132

I have a MySQL database table with two columns that interest me. Individually they can each have duplicates, but they should never have a duplicate of BOTH of them having the same value.

stone_id can have duplicates as long as for each upsharge title is different, and in reverse. But say for example stone_id = 412 and upcharge_title = "sapphire" that combination should only occur once.

This is ok:

stone_id = 412 upcharge_title = "sapphire"
stone_id = 412 upcharge_title = "ruby"

This is NOT ok:

stone_id = 412 upcharge_title = "sapphire"
stone_id = 412 upcharge_title = "sapphire"

Is there a query that will find duplicates in both fields?

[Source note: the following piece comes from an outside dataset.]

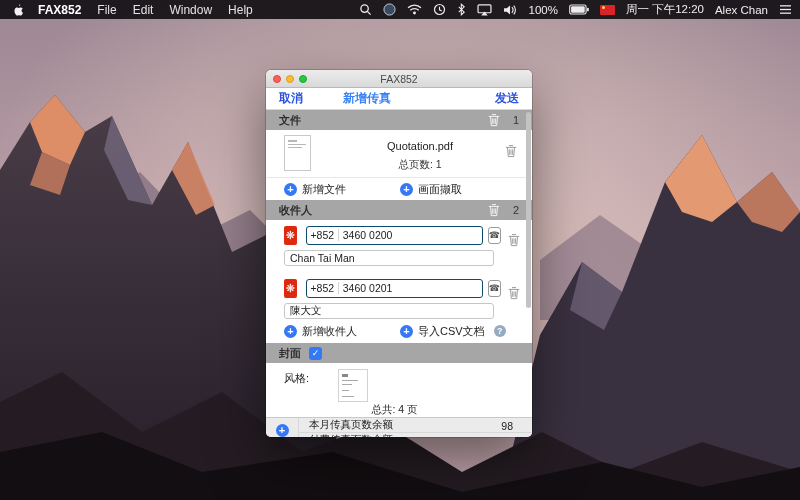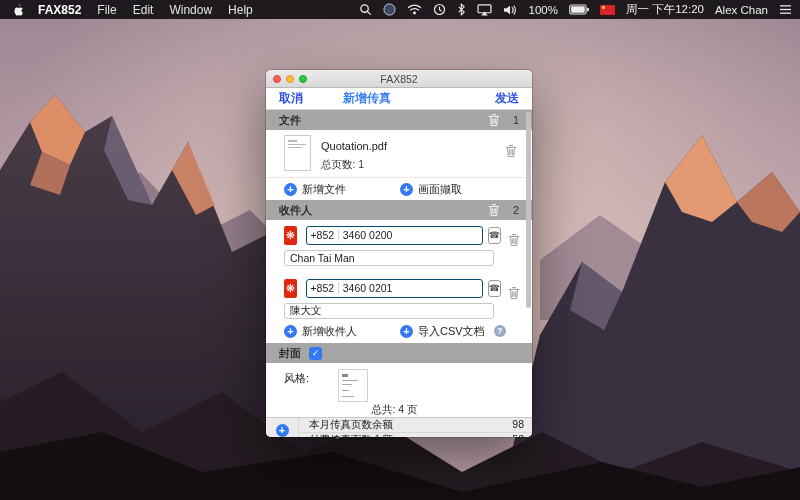"Quotation.pdf" .file-meta { text-align: none -> center }
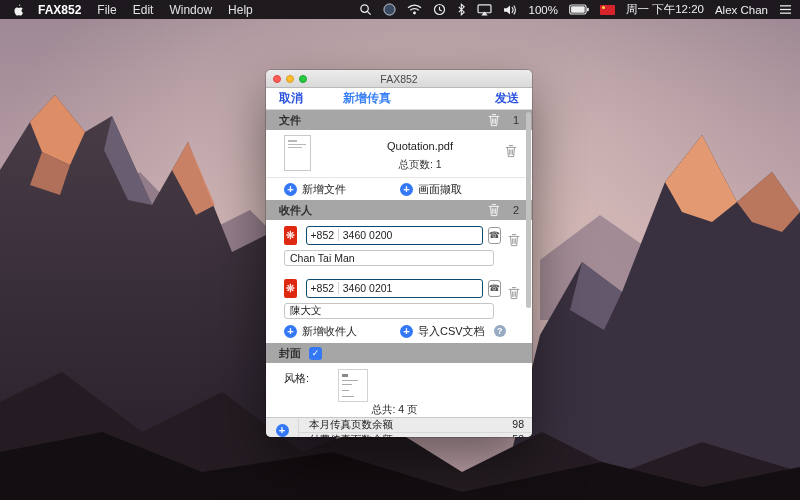"本月传真页数余额" .f-row { align-items: flex-start -> flex-end; padding: 0 8px 0 10px -> 0 19px 0 10px }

And if possible is there a way to set my data-base to not allow that?

I am using MySQL version 4.1.22

Eric Leschinski
  • 146,994
  • 96
  • 417
  • 335
JD Isaacks
  • 56,088
  • 93
  • 276
  • 422

7 Answers7

253

You should set up a composite key between the two fields. This will require a unique stone_id and upcharge_title for each row.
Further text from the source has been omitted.